**Work task:**
The records appear below. Report how many of their lines contain the word "linear", giving the number alone.
Segment Start: Recorded data
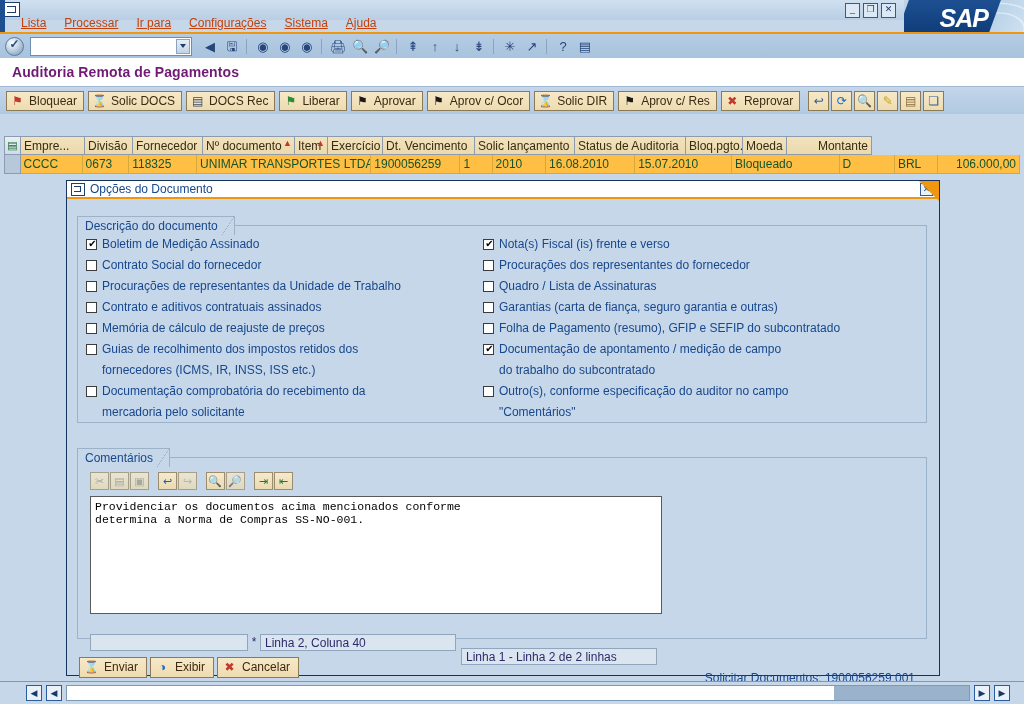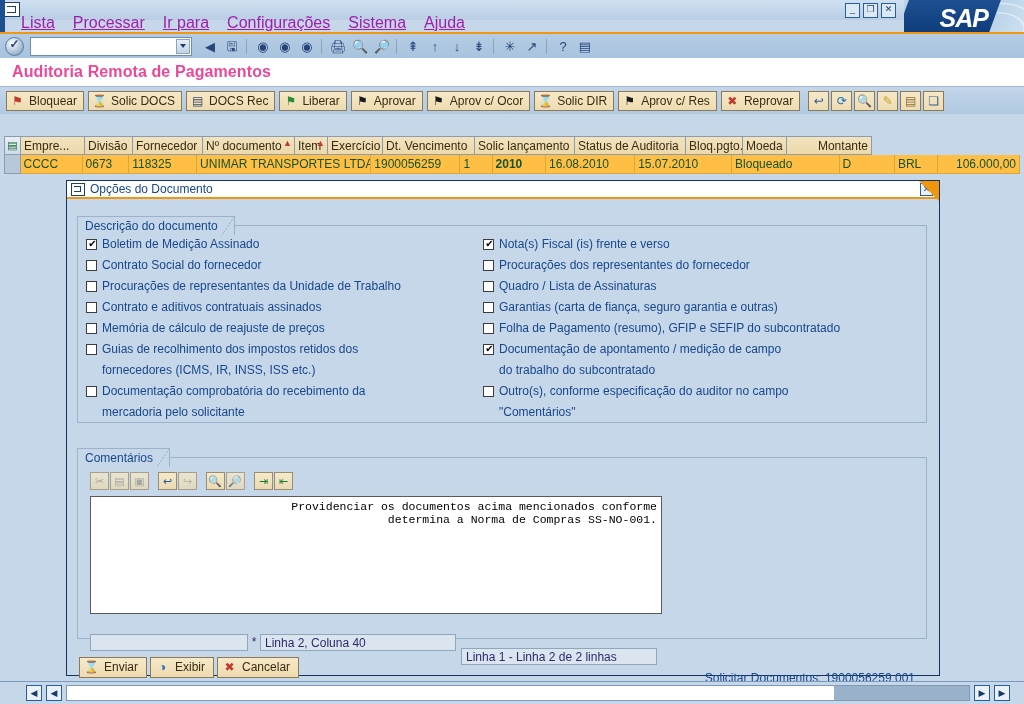--- a/index.html
+++ b/index.html
@@ -57,21 +57,21 @@
   }
   .wbtn i{position:absolute;color:#1f3f6b;font-style:normal;font-size:9px;
     line-height:11px;left:0;top:0;width:13px;text-align:center;}
 
   
   .menubar{
     position:absolute;left:0;top:14px;width:1024px;height:18px;
     display:flex;align-items:center;padding-left:12px;box-sizing:border-box;
   }
   .menu-item{
-    font-size:16px;color:#a21caf;padding:1px 9px;cursor:default;white-space:nowrap;
+    font-size:12px;color:#c2410c;padding:1px 9px;cursor:default;white-space:nowrap;
   }
   .menu-item u{text-decoration:underline;}
   .menubar-rule{position:absolute;left:0;top:32px;width:1024px;height:2px;background:#f0960f;}
   .leftbar{position:absolute;left:0;top:0;width:5px;height:34px;background:#1d4f91;}
 
   
   .stdtoolbar{
     position:absolute;left:0;top:34px;width:1024px;height:24px;
     background:linear-gradient(to bottom,#b5cce3,#a8c3de);
     display:flex;align-items:center;
@@ -101,21 +101,21 @@
   }
   .tsep{width:1px;height:15px;background:#8aa3bf;margin:0 4px;flex:none;}
 
   
   .screentitle{
     position:absolute;left:0;top:58px;width:1024px;height:28px;
     background:#fff;border-bottom:1px solid #9fb7d0;
     display:flex;align-items:center;
   }
   .screentitle span{
-    margin-left:12px;font-size:16px;font-weight:bold;color:#ec4899;
+    margin-left:12px;font-size:14px;font-weight:bold;color:#701a75;
     letter-spacing:.1px;
   }
 
   
   .apptoolbar{
     position:absolute;left:0;top:88px;width:1024px;height:26px;
     background:linear-gradient(to bottom,#c3d6ea,#b0c9e1);
     display:flex;align-items:center;padding-left:6px;box-sizing:border-box;
   }
   .fbtn{
@@ -229,21 +229,21 @@
     background:linear-gradient(to bottom,#f6eacb,#e9dab2);
     margin-right:1px;display:flex;align-items:center;justify-content:center;
     font-size:11px;box-sizing:border-box;color:#3d2a12;flex:none;
   }
   .egap{width:8px;flex:none;}
 
   .editarea{
     position:absolute;background:#fff;border:1px solid #5a5a5a;
     box-sizing:border-box;padding:3px 4px;
     font-family:"Liberation Mono",monospace;font-size:11.5px;color:#000;
-    line-height:13px;white-space:pre;overflow:hidden;text-align:right;
+    line-height:13px;white-space:pre;overflow:hidden;
   }
   .ed-statusrow{position:absolute;display:flex;align-items:center;gap:0;}
   .ed-f{
     background:#dbe5f0;border:1px solid #90a6bd;height:17px;box-sizing:border-box;
     display:flex;align-items:center;padding:0 4px;font-size:12px;color:#2b2b6b;
     white-space:nowrap;
   }
   .ed-star{
     width:12px;text-align:center;font-size:12px;color:#2b2b6b;
     background:#c6d7e9;height:17px;line-height:16px;box-sizing:border-box;
@@ -454,21 +454,21 @@
         </div>
       </div>
     <div class="gridrow" id="grid-row-0">
         <div class="gsel-c"></div>
         <div class="gc" style="width: 64px;">CCCC</div>
         <div class="gc" style="width: 48px;">0673</div>
         <div class="gc" style="width: 70px;">118325</div>
         <div class="gc" style="width: 180px;">UNIMAR TRANSPORTES LTDA.</div>
         <div class="gc" style="width: 92px;">1900056259</div>
         <div class="gc" style="width: 33px;">1</div>
-        <div class="gc" style="width: 55px; font-weight: bold;">2010</div>
+        <div class="gc" style="width: 55px;">2010</div>
         <div class="gc" style="width: 92px;">16.08.2010</div>
         <div class="gc" style="width: 100px;">15.07.2010</div>
         <div class="gc" style="width: 111px;">Bloqueado</div>
         <div class="gc" style="width: 57px;">D</div>
         <div class="gc" style="width: 44px;">BRL</div>
         <div class="gc" style="width: 85px; justify-content: flex-end;">106.000,00</div>
       </div>
   </div>
 
   <div class="modal">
Segment End: Recorded data
**Expected answer:**
3